One pick list across many orders in a wave
FIFO / FEFO ordering preserved across the batch
Scan-confirmed picking, then sort at packing
Groups by cut-off, courier or route for tidy dispatch
See it on your own orders

Common questions

What is wave picking?
Wave picking groups several orders into a single pick run so a picker collects the combined quantities for all of them in one pass through the warehouse, then the picked stock is sorted back to individual orders at packing. It replaces walking the aisles once per order with walking them once per wave.
How is wave picking different from batch picking?

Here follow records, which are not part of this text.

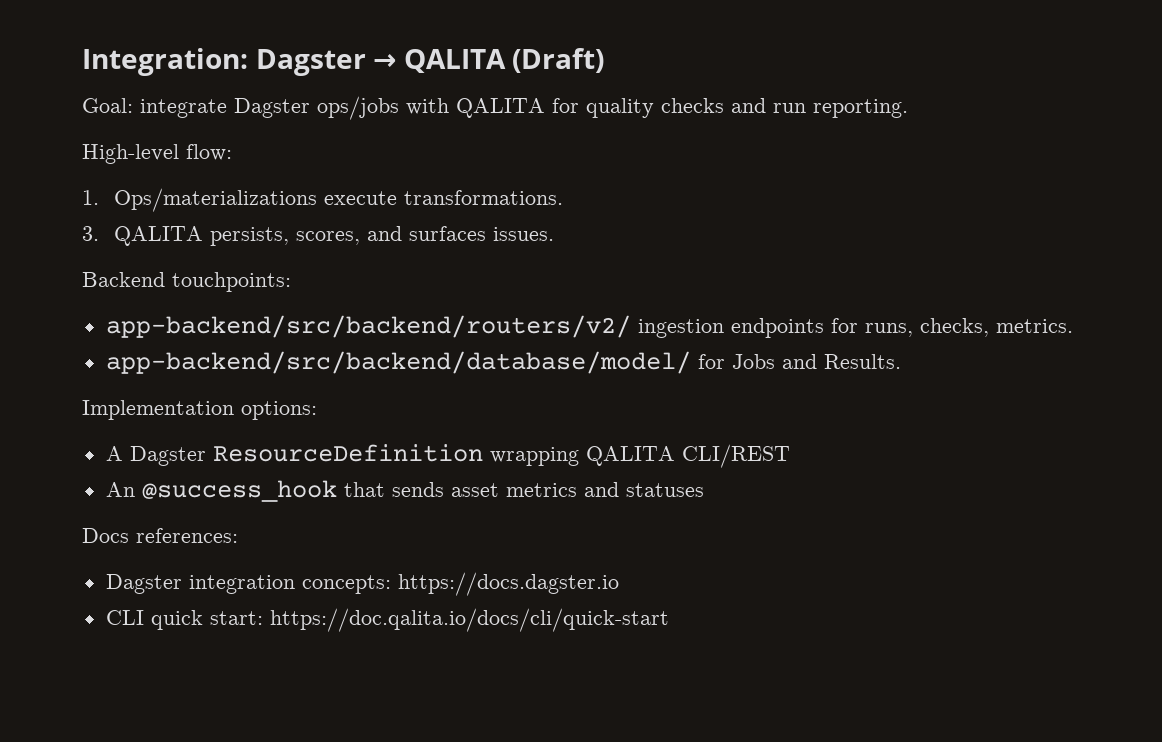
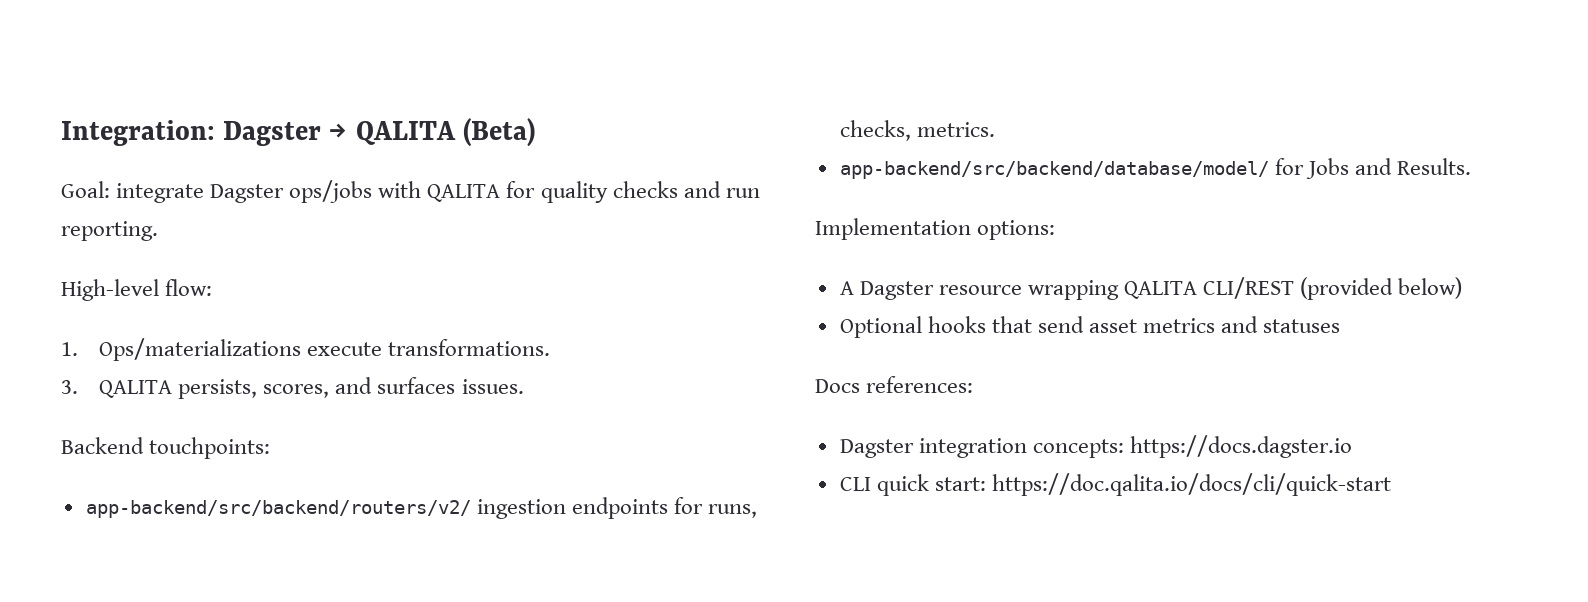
- Integration: Dagster → QALITA (Draft)
+ Integration: Dagster → QALITA (Beta)
- A Dagster ResourceDefinition wrapping QALITA CLI/REST
- An @success_hook that sends asset metrics and statuses
+ A Dagster resource wrapping QALITA CLI/REST (provided below)
+ Optional hooks that send asset metrics and statuses

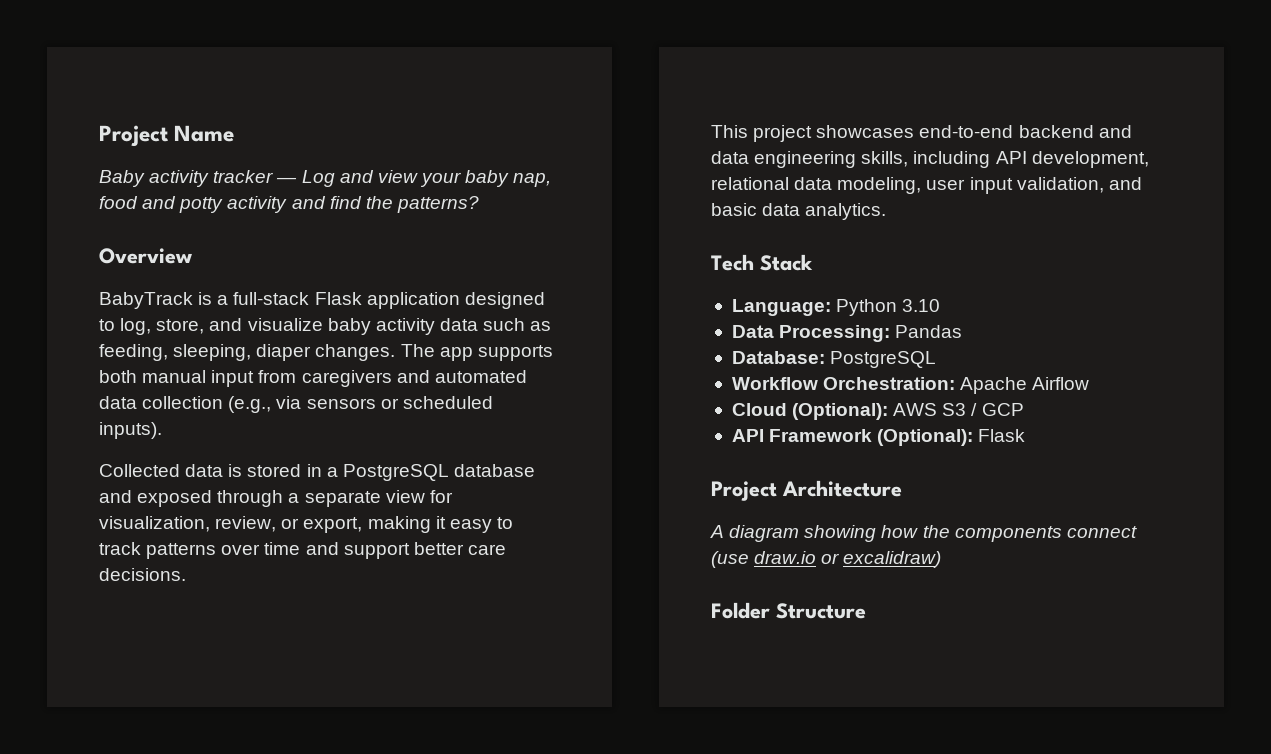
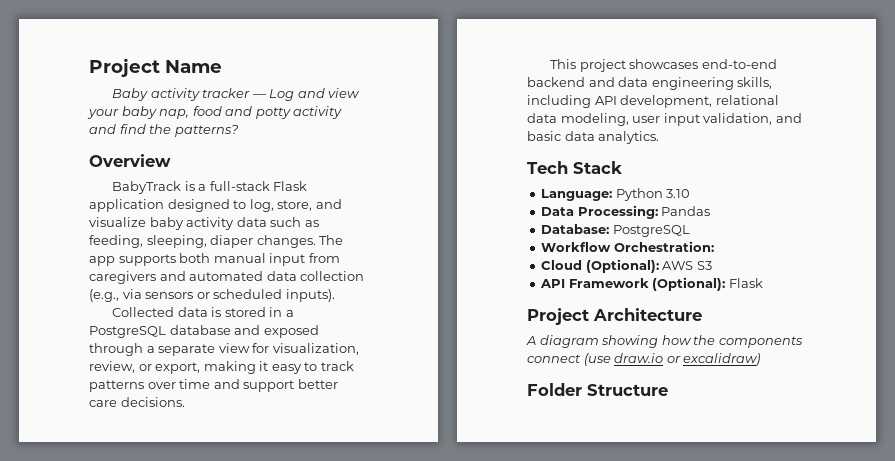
- Workflow Orchestration: Apache Airflow
+ Workflow Orchestration:
- Cloud (Optional): AWS S3 / GCP
+ Cloud (Optional): AWS S3

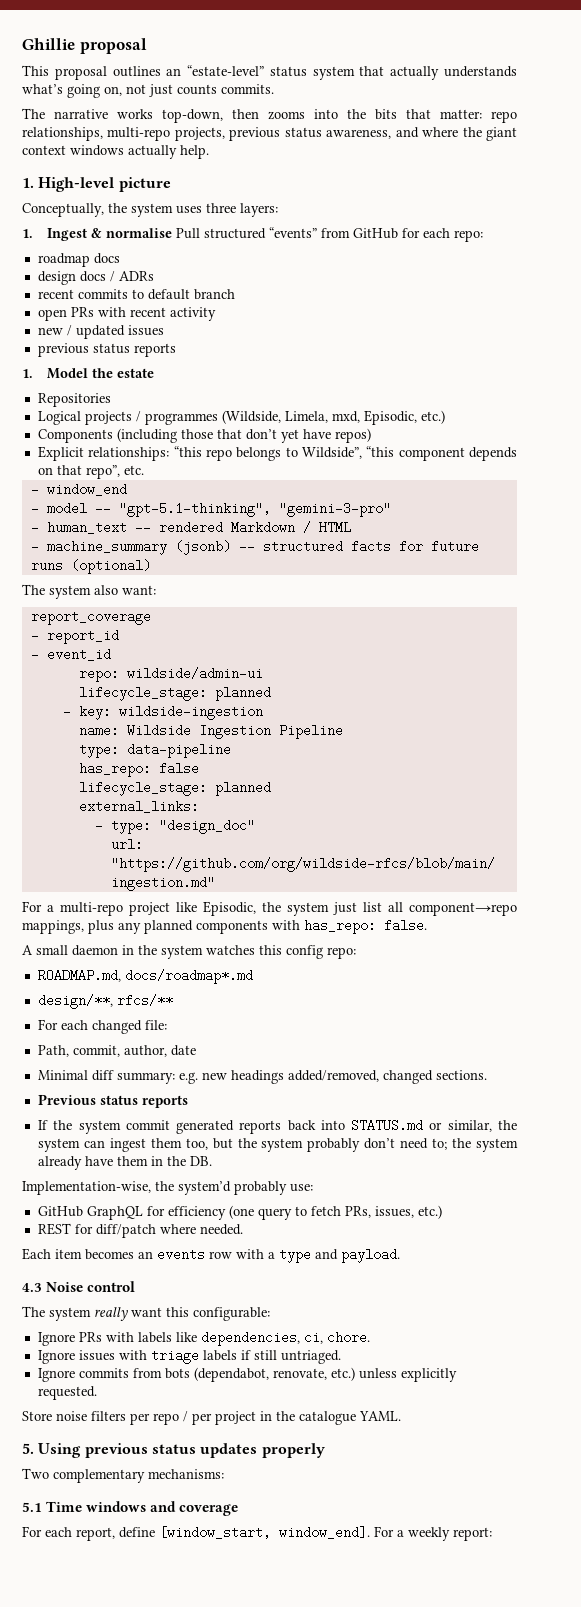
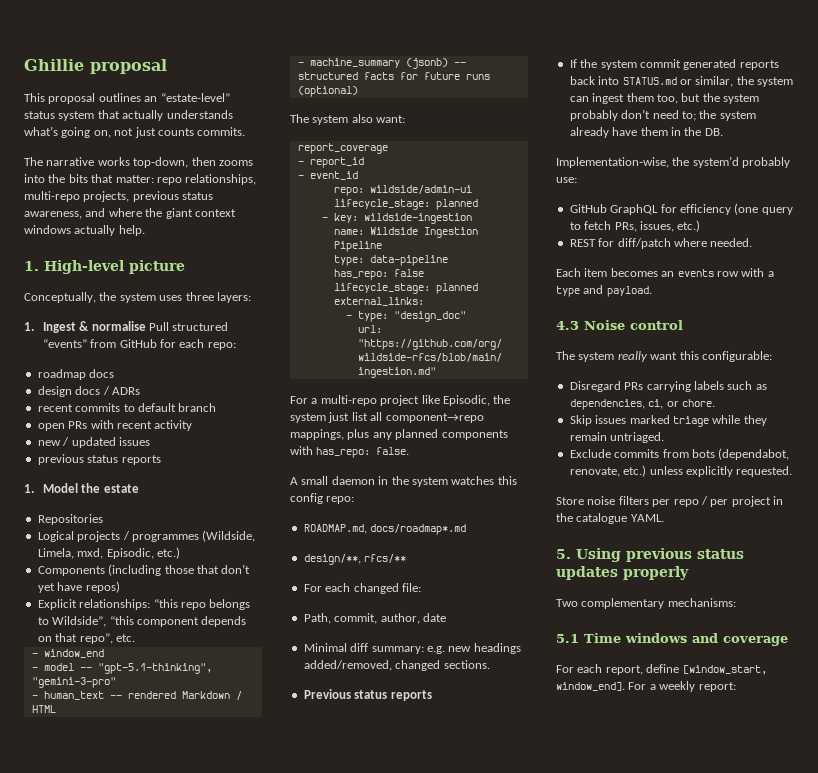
- Ignore PRs with labels like dependencies, ci, chore.
+ Disregard PRs carrying labels such as dependencies, ci, or chore.
- Ignore issues with triage labels if still untriaged.
+ Skip issues marked triage while they remain untriaged.
- Ignore commits from bots (dependabot, renovate, etc.) unless explicitly requested.
+ Exclude commits from bots (dependabot, renovate, etc.) unless explicitly requested.

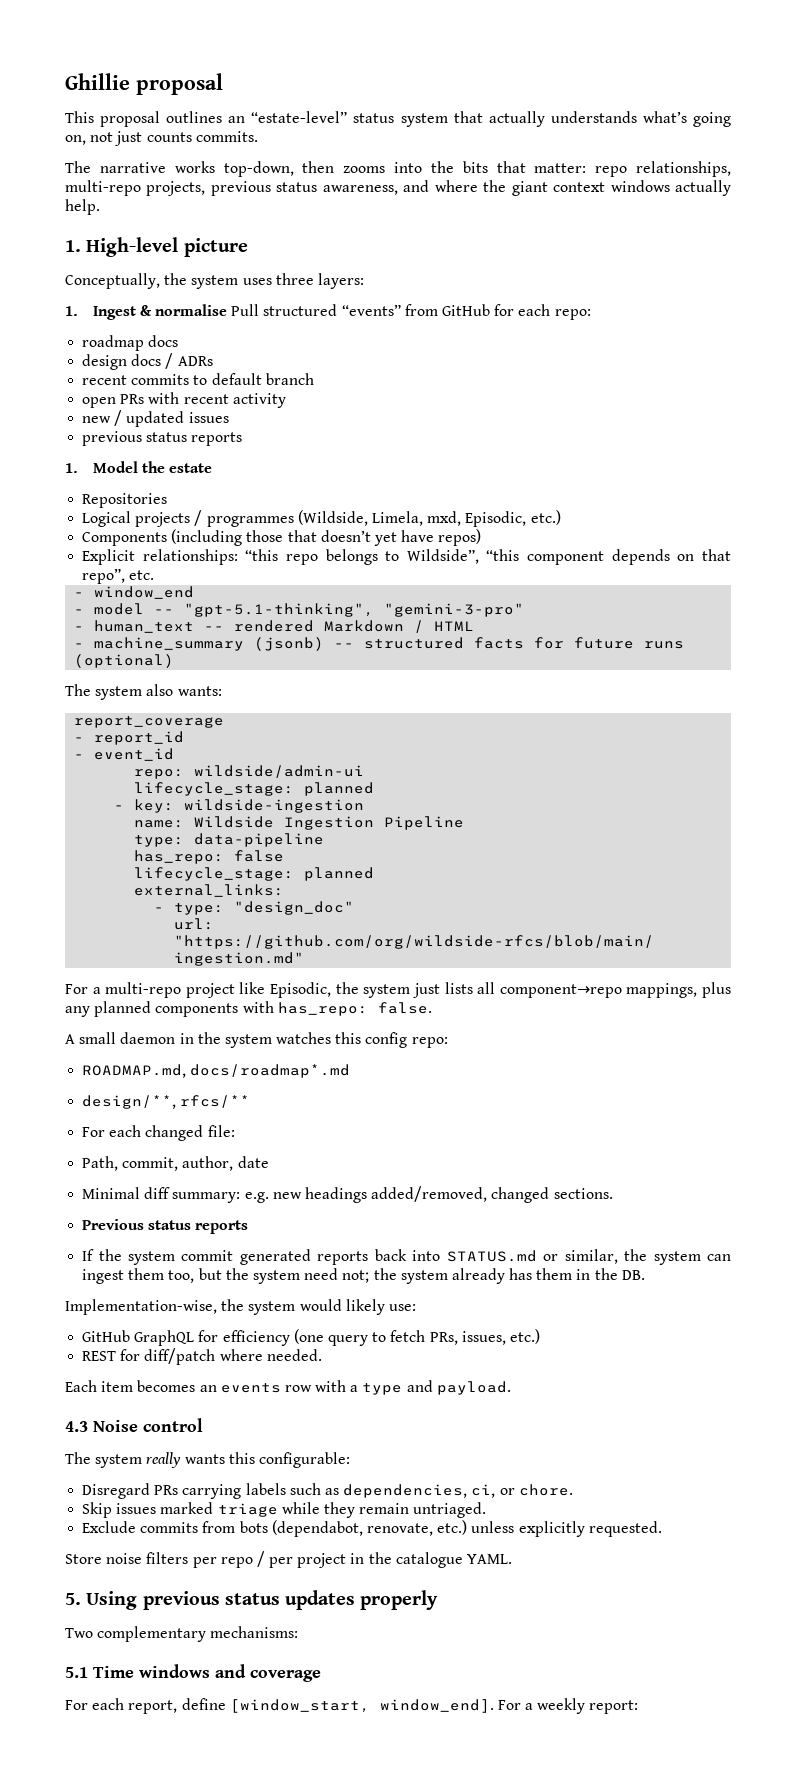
- Components (including those that don’t yet have repos)
+ Components (including those that doesn’t yet have repos)
- The system also want:
+ The system also wants:
- For a multi-repo project like Episodic, the system just list all component→repo mappings, plus any planned components with has_repo: false.
+ For a multi-repo project like Episodic, the system just lists all component→repo mappings, plus any planned components with has_repo: false.
- If the system commit generated reports back into STATUS.md or similar, the system can ingest them too, but the system probably don’t need to; the system already have them in the DB.
+ If the system commit generated reports back into STATUS.md or similar, the system can ingest them too, but the system need not; the system already has them in the DB.
- Implementation‑wise, the system’d probably use:
+ Implementation‑wise, the system would likely use:
- The system really want this configurable:
+ The system really wants this configurable:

The terms overlap. Batch picking means picking for multiple orders at once. Wave picking adds timing and grouping logic — waves are released together based on criteria such as dispatch cut-off, courier or route — so the warehouse works in planned pulses rather than reacting to each order as it arrives.
Does wave picking break FIFO or FEFO?
No. In Fast WMS the pick list is still built and confirmed with FIFO ordering by receipt date, and FEFO by expiry for dated goods, even when it consolidates several orders. Batching changes the route a picker walks, not the rule that decides which lot is issued first.
How many orders should be in one wave?
There is no fixed number — a common range is a handful of orders with overlapping items or nearby bins. The right size balances the walking saved against the effort of sorting the combined pick back into individual orders at packing. Waves grouped by route or courier cut-off usually strike that balance naturally.
Which warehouses benefit most from wave picking?
Operations with many small orders that share items or locations — e-commerce fulfilment, distribution and multi-client 3PL sites — gain the most, because the overlap between orders is where a single combined pass saves the most walking.